#### DATA SHOWN

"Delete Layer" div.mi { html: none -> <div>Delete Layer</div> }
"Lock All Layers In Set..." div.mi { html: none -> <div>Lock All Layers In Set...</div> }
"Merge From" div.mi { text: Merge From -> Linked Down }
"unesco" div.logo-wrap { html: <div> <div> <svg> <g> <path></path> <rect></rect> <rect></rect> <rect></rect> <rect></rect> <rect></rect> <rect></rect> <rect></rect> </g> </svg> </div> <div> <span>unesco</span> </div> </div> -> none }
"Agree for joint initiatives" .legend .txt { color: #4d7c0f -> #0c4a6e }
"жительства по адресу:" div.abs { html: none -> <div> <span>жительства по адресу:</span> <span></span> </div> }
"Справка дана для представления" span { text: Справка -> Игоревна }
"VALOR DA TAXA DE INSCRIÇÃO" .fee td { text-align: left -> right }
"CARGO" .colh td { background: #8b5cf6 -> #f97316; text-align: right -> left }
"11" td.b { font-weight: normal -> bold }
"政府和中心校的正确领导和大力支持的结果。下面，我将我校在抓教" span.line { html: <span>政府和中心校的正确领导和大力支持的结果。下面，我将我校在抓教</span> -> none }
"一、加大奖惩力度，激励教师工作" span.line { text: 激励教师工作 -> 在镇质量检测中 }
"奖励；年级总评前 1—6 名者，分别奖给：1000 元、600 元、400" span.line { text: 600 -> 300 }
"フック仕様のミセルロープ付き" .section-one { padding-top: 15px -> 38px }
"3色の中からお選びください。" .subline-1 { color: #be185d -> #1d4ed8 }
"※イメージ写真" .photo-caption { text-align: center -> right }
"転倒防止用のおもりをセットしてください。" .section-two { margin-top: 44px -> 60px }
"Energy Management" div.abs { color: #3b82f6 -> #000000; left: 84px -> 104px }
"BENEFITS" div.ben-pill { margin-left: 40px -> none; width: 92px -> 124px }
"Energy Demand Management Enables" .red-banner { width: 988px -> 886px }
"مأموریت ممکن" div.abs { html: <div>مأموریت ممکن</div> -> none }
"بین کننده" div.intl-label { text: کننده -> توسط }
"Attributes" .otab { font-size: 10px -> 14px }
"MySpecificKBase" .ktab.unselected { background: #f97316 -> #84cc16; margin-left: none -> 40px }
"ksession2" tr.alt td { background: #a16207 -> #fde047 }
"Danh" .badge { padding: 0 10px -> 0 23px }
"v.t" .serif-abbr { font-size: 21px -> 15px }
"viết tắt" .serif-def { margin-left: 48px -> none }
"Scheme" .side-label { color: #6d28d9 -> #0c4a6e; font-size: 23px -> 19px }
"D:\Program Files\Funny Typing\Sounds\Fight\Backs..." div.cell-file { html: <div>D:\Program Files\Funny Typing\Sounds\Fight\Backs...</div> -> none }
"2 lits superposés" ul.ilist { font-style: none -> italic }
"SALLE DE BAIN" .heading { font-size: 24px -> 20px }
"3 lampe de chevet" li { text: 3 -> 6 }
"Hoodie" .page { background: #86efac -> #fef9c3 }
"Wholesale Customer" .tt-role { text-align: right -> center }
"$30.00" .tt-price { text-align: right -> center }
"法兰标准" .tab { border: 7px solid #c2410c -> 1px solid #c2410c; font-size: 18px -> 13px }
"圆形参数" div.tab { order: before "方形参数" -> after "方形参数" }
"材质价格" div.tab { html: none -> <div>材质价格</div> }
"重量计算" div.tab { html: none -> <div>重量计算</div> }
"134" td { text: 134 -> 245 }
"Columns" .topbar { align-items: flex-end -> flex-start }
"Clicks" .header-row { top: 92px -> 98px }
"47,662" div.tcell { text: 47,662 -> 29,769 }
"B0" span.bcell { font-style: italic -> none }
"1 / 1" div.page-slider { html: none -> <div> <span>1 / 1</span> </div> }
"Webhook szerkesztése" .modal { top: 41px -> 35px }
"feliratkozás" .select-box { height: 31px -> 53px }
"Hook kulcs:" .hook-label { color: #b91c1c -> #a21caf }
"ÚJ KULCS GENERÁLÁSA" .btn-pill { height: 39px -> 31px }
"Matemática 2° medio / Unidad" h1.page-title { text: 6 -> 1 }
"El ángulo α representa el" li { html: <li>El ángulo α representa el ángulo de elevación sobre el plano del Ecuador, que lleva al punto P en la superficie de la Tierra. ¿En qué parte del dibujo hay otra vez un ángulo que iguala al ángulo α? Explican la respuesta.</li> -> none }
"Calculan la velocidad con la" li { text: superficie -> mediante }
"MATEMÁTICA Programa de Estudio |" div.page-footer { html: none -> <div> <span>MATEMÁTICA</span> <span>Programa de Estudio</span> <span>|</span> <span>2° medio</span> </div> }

########

### TASK DESCRIPTION
Going through the entries, return every line holding the word "html".

### ANSWER FOR THE TASK
"Delete Layer" div.mi { html: none -> <div>Delete Layer</div> }
"Lock All Layers In Set..." div.mi { html: none -> <div>Lock All Layers In Set...</div> }
"unesco" div.logo-wrap { html: <div> <div> <svg> <g> <path></path> <rect></rect> <rect></rect> <rect></rect> <rect></rect> <rect></rect> <rect></rect> <rect></rect> </g> </svg> </div> <div> <span>unesco</span> </div> </div> -> none }
"жительства по адресу:" div.abs { html: none -> <div> <span>жительства по адресу:</span> <span></span> </div> }
"政府和中心校的正确领导和大力支持的结果。下面，我将我校在抓教" span.line { html: <span>政府和中心校的正确领导和大力支持的结果。下面，我将我校在抓教</span> -> none }
"مأموریت ممکن" div.abs { html: <div>مأموریت ممکن</div> -> none }
"D:\Program Files\Funny Typing\Sounds\Fight\Backs..." div.cell-file { html: <div>D:\Program Files\Funny Typing\Sounds\Fight\Backs...</div> -> none }
"材质价格" div.tab { html: none -> <div>材质价格</div> }
"重量计算" div.tab { html: none -> <div>重量计算</div> }
"1 / 1" div.page-slider { html: none -> <div> <span>1 / 1</span> </div> }
"El ángulo α representa el" li { html: <li>El ángulo α representa el ángulo de elevación sobre el plano del Ecuador, que lleva al punto P en la superficie de la Tierra. ¿En qué parte del dibujo hay otra vez un ángulo que iguala al ángulo α? Explican la respuesta.</li> -> none }
"MATEMÁTICA Programa de Estudio |" div.page-footer { html: none -> <div> <span>MATEMÁTICA</span> <span>Programa de Estudio</span> <span>|</span> <span>2° medio</span> </div> }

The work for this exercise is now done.